▶ ACTIVITY
Within the records that follow, determine how many lines include the word "bullet". State the number and nothing further.

▶ RECORDS SHOWN
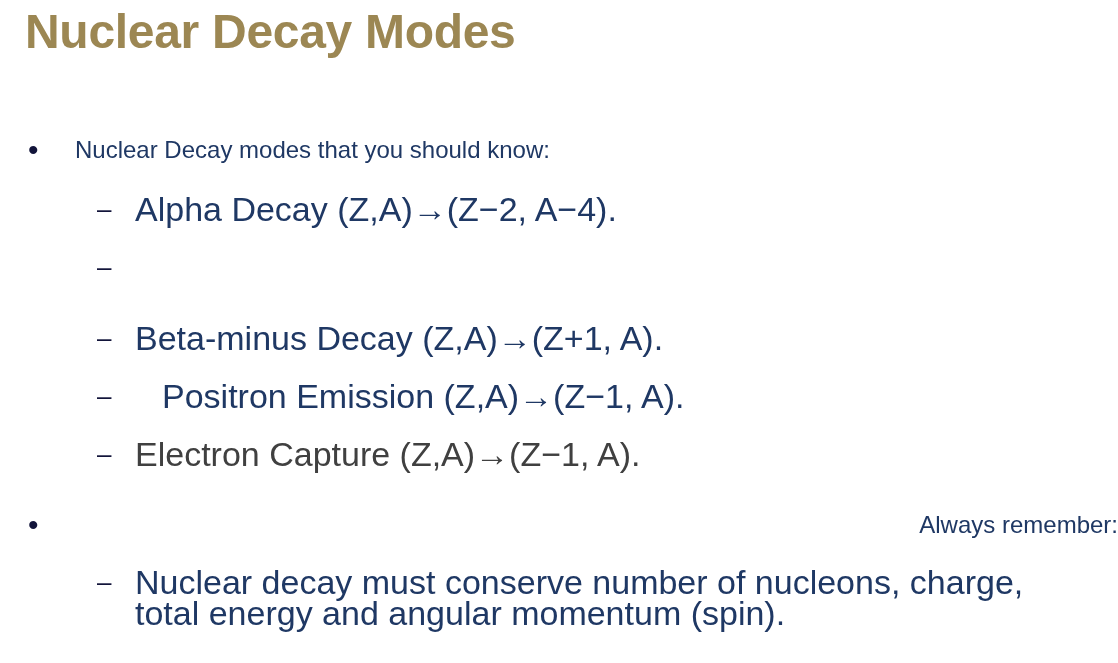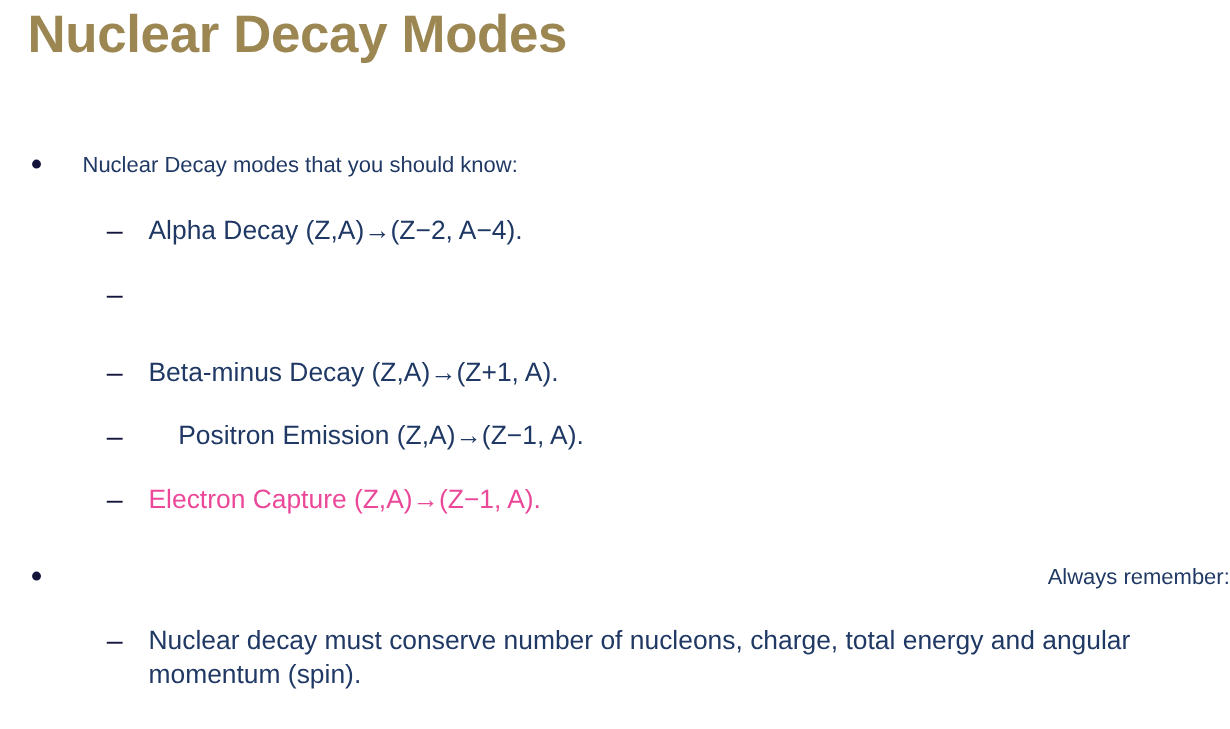--- a/index.html
+++ b/index.html
@@ -68,7 +68,7 @@
   }
   .lvl1 .btext {
     display: block;
-    font-size: 20px;
+    font-size: 24px;
     line-height: 34px;
     color: #1F3864;
     white-space: nowrap;

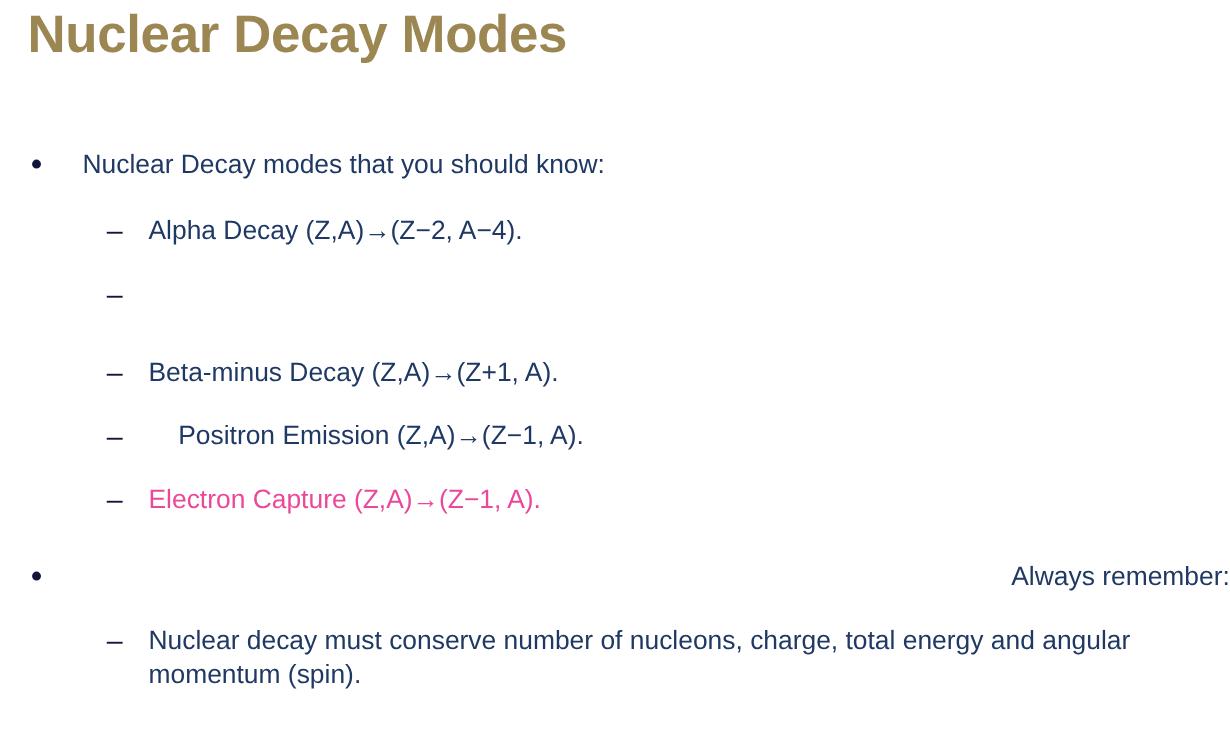--- a/index.html
+++ b/index.html
@@ -93,7 +93,7 @@
   }
   .lvl2 .btext {
     display: block;
-    font-size: 24px;
+    font-size: 34px;
     line-height: 31px;
     color: #1F3864;
     padding-right: 40px;

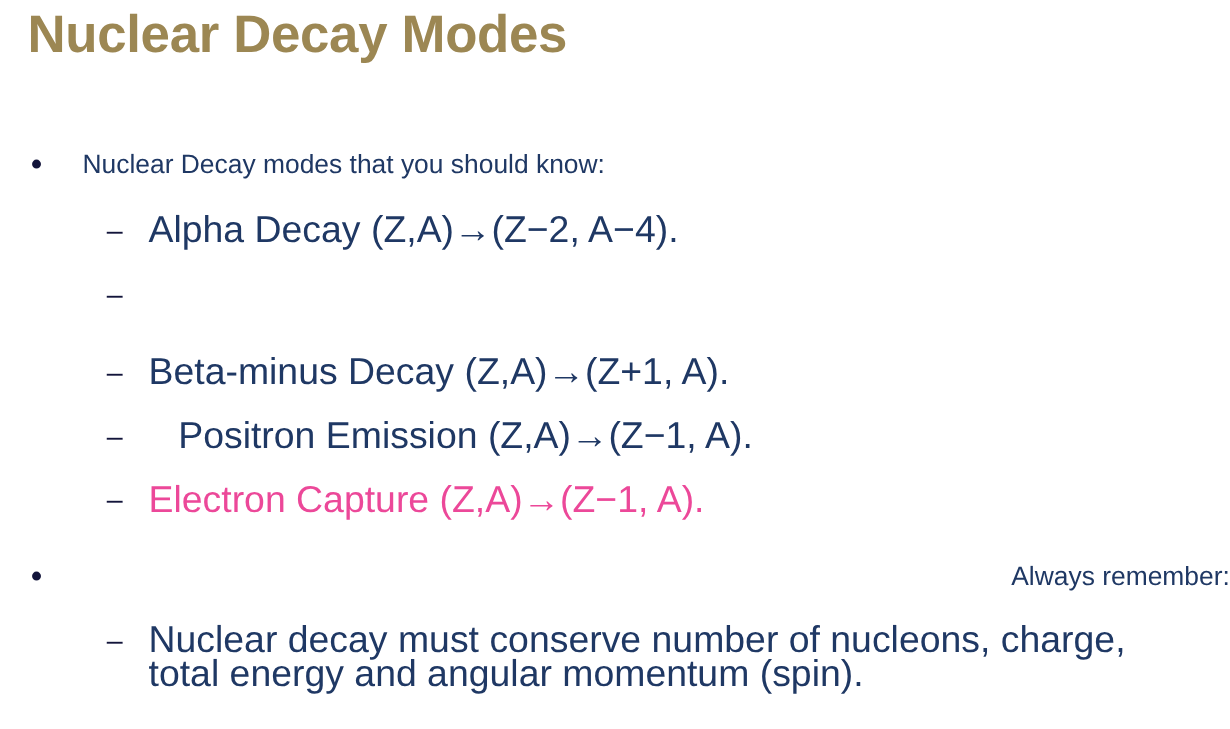--- a/index.html
+++ b/index.html
@@ -141,7 +141,7 @@
 
     <div class="bullet-row lvl2 nowrap sp-sub">
       <span class="marker">–</span>
-      <span class="btext" style="color: #ec4899;">Electron Capture (Z,A)→(Z−1, A).</span>
+      <span class="btext" style="color: #404040;">Electron Capture (Z,A)→(Z−1, A).</span>
     </div>
 
     <div class="bullet-row lvl1 sp-b2">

▶ ANSWER
2